• [Exercise]:
For the word "necessário", find each line in the entries where it occurs and copy that line.

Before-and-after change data
┄┄┄┄┄┄
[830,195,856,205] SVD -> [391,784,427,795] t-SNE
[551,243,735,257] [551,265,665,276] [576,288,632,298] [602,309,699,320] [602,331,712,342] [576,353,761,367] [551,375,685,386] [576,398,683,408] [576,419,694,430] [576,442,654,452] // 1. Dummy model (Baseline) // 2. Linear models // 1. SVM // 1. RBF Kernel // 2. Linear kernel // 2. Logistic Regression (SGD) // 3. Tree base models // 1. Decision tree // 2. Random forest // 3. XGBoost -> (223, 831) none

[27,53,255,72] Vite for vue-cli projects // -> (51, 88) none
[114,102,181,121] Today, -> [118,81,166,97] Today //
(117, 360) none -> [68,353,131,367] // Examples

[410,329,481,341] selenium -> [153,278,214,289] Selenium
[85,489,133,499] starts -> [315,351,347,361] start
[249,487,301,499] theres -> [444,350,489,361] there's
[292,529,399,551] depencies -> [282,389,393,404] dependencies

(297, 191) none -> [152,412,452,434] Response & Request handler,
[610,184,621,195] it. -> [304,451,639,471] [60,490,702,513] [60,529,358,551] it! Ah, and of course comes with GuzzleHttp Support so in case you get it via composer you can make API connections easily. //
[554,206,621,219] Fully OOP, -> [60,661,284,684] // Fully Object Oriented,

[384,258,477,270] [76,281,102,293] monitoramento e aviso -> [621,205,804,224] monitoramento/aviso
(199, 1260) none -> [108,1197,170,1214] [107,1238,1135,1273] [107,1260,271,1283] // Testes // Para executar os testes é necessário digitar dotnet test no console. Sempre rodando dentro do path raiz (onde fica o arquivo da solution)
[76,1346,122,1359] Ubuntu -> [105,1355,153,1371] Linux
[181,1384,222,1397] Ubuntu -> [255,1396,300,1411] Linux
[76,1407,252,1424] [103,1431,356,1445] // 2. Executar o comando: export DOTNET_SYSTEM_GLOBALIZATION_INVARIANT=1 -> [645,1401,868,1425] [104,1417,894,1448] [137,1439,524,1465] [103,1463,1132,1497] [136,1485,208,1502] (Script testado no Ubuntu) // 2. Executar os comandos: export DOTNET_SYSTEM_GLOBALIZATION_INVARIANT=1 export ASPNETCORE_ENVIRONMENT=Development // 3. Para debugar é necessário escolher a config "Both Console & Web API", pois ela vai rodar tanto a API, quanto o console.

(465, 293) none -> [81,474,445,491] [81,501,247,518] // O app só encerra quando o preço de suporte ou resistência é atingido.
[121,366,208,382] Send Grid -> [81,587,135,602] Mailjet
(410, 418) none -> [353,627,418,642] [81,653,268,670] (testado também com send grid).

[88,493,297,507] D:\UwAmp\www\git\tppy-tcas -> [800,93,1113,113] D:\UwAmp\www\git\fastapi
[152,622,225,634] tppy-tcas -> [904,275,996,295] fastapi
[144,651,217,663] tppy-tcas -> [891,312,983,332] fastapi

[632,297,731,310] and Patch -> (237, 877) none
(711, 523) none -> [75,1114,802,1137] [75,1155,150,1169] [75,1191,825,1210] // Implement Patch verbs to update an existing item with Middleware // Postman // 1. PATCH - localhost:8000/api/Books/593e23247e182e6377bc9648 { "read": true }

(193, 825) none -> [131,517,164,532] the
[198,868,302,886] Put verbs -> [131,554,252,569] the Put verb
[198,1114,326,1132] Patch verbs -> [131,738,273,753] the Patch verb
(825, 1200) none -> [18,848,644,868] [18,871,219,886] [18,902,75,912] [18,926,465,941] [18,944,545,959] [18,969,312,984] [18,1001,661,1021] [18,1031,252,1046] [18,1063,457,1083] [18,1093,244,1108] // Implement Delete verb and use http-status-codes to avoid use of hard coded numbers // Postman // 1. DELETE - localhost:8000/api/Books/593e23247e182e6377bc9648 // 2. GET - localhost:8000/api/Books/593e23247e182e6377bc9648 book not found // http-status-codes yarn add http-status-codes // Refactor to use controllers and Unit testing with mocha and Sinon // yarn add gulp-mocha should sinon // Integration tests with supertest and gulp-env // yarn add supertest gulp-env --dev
┄┄┄┄┄┄
• [Task answer]:
(199, 1260) none -> [108,1197,170,1214] [107,1238,1135,1273] [107,1260,271,1283] // Testes // Para executar os testes é necessário digitar dotnet test no console. Sempre rodando dentro do path raiz (onde fica o arquivo da solution)
[76,1407,252,1424] [103,1431,356,1445] // 2. Executar o comando: export DOTNET_SYSTEM_GLOBALIZATION_INVARIANT=1 -> [645,1401,868,1425] [104,1417,894,1448] [137,1439,524,1465] [103,1463,1132,1497] [136,1485,208,1502] (Script testado no Ubuntu) // 2. Executar os comandos: export DOTNET_SYSTEM_GLOBALIZATION_INVARIANT=1 export ASPNETCORE_ENVIRONMENT=Development // 3. Para debugar é necessário escolher a config "Both Console & Web API", pois ela vai rodar tanto a API, quanto o console.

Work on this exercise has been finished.